Chilton

William Bottomley was one of the most accomplished American architects during the first half of the 20th century. His specialty was Georgian-revival homes and his work can be seen in many locations in the northeast but he is best known for the homes he designed in and around Richmond, Virginia. If you’re a fan of Georgian architecture and are in the Richmond area be sure to drive up and down Monument Avenue or in the Windsor Farms neighborhood west of town for an immersive experience in Georgian home design.

Just outside of Harrisburg, Pennsylvania is another Bottomley home dating from 1929 called Chilton. Chilton is 12,500 square feet and sits on a 104 acre estate. Until 2021 it was owned by Robert and Susan Mumma who were in the commercial real estate business. In 1990 they decided that Chilton would make a great golf course development with an 18-hole golf course and 350 homes and proposed this notion to Monaghan Township. The Township burghers disagreed so the Mummas attempted to create a separate borough (a type of municipality in Pennsylvania) out of their property and develop their project anyway. The trial court gave its stamp of approval but the Township appealed and the appellate court decided that a borough composed only of the three adults that were living on the 492 acres comprising Chilton at the time wasn’t viable. Eventually the Mummas threw in the towel and the property was sold in 2021.

One of several William Bottomley commissions in the Windsor Farms neighborhood of Richmond, VA.

Click here for a YouTube video showing Chilton when it was recently on the market. For more examples of William Bottomley’s work in this blog click here for Rose Hill or here for Halfway House, both country houses in Virginia.

Halfway House

Entrance front

This is Halfway House which is conveniently located half way between Middleburg and The Plains in the Virginia Hunt Country west of Washington D.C. Halfway House was completed in 1934 to a design by William Bottomley, a Virginia-based architect who is responsible for many of the handsome Georgian-revival houses that grace the State (including Rose Hill and Chilton). Halfway House sits on a 571 acre estate and was built by James and Vira Whitehouse who also had homes in Newport, RI and New York City. James was a stockbroker and Vira was a suffragette and political activist. Today, Halfway House is owned by a former AOL Vice President named John Ayers and is now referred to as High Meadows Farm and is used for raising grass-fed cattle.

Design concept of Halfway House

The Virginia Hunt Country is famous as a country retreat for 1 percenters, horse farms, fox hunting and fine gardens. Just two miles west of Halfway House is another country estate covered in this blog, Wayside Manor (click here for more info). For more about the Virginia Hunt Country, click here.

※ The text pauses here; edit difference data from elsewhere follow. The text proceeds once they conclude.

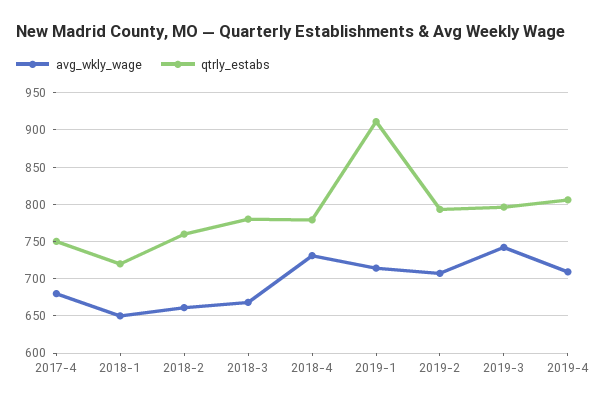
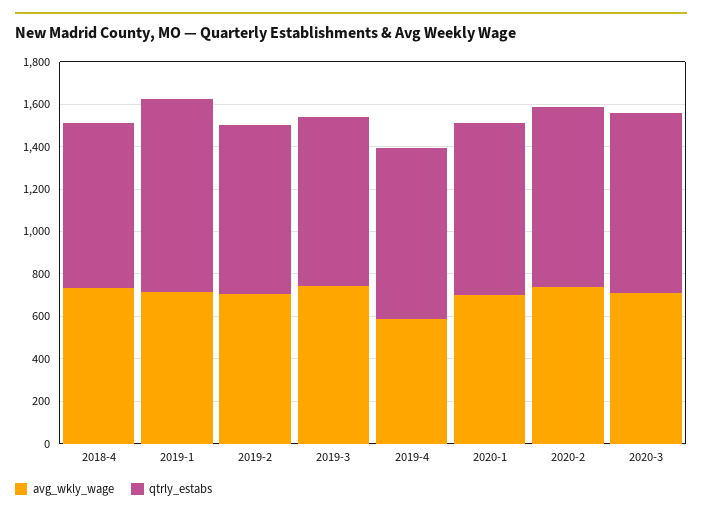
avg_wkly_wage, 2017-4: 680 -> none
qtrly_estabs, 2017-4: 750 -> none
avg_wkly_wage, 2018-1: 650 -> none
qtrly_estabs, 2018-1: 720 -> none
avg_wkly_wage, 2018-2: 660 -> none
qtrly_estabs, 2018-2: 760 -> none
avg_wkly_wage, 2018-3: 670 -> none
qtrly_estabs, 2018-3: 780 -> none
avg_wkly_wage, 2019-4: 710 -> 600
avg_wkly_wage, 2020-1: none -> 700
qtrly_estabs, 2020-1: none -> 800
avg_wkly_wage, 2020-2: none -> 750
qtrly_estabs, 2020-2: none -> 850
avg_wkly_wage, 2020-3: none -> 700
qtrly_estabs, 2020-3: none -> 850

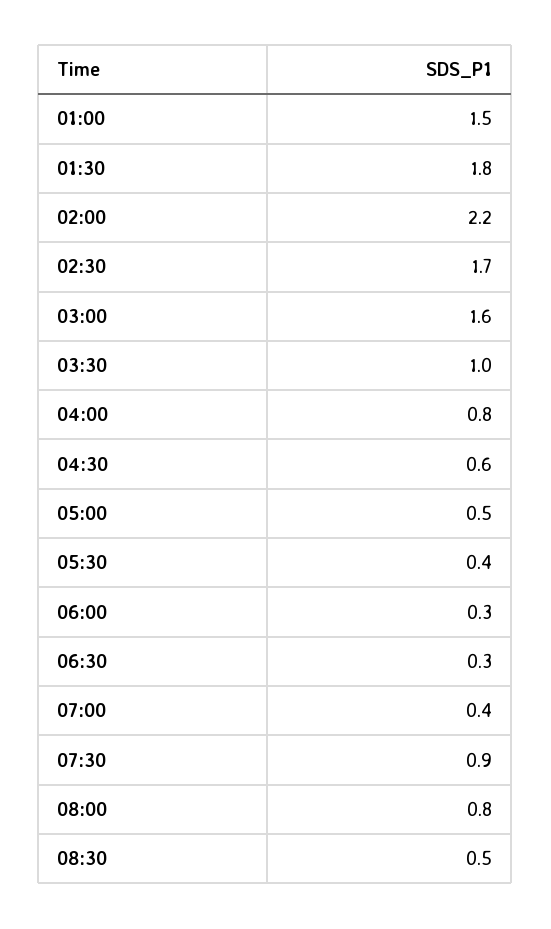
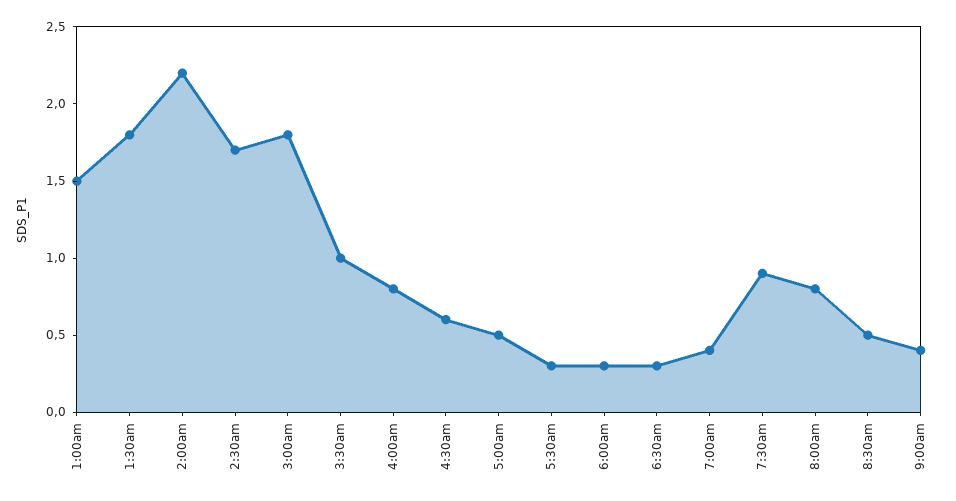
03:00: 1.6 -> 1.8
05:30: 0.4 -> 0.3
9:00am: none -> 0.4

James and Vera Whitehouse, the builders of Halfway House

Rose Hill

This is Rose Hill, an 11,000 square foot Georgian-revival house on a 410 acre estate in Greenwood, Virginia a few miles west of Charlottesville. The house was designed by William Bottomley who is credited with many Georgian masterpieces in the Old Dominion especially in the Richmond area (for other Bottomley homes in this blog click here for Half Way House or here for Chilton). The house was completed in 1930 for Susanne Williams Massie, the widow of a Richmond banker. In the early decades of the 20th century, some of Richmond’s elite established summer homes in the Greenwood area and Rose Hill is surrounded by several of these homes, most of which still exist. The area continues to be a rural enclave of historic estates, horses and gardens. One of these estates, Tiverton, which is just west of Rose Hill, is covered in this blog (click here).

Susanne passed away in 1952 and the home was purchased a few years later by Henry Bradley Martin. Mr. Martin was the grandson of Henry Phipps, a partner of Andrew Carnegie in the Carnegie Steel Corporation (later U.S. Steel). The Phipps family built several homes in the leafy suburb of Old Westbury, N.Y. on Long Island including what is arguably one of the most attractive homes in North America, Westbury House, now known as Old Westbury Gardens. The Phipps family took their steel money and put it into an investment firm called Bessemer Trust which pioneered the concept of a “family office”, a privately owned investment firm that serves the needs of a single wealthy family by investing, disbursing funds, minimizing tax liabilities, arranging private planes, getting the merc serviced, etc.

Westbury House AKA Old Westbury Gardens, a Phipps family home located in the town of Old Westbury on Long Island, NY

Henry was educated at Oxford University and served in North Africa during the Second World War as part the Office of Strategic Services (O.S.S.) the forerunner of the C.I.A. Henry was also a noted book collector who used Rose Hill to house his extensive collection which included the only privately owned copy of the original Declaration of Independence and an extensive collection of books on ornithology (i.e., the study of birds). Henry passed away in 1988 and left Rose Hill to his daughter, Alice Martin Takach. Alice and her husband, Stephen, use Rose Hill as a summer home. Rose Hill is a private home and is not open to the public.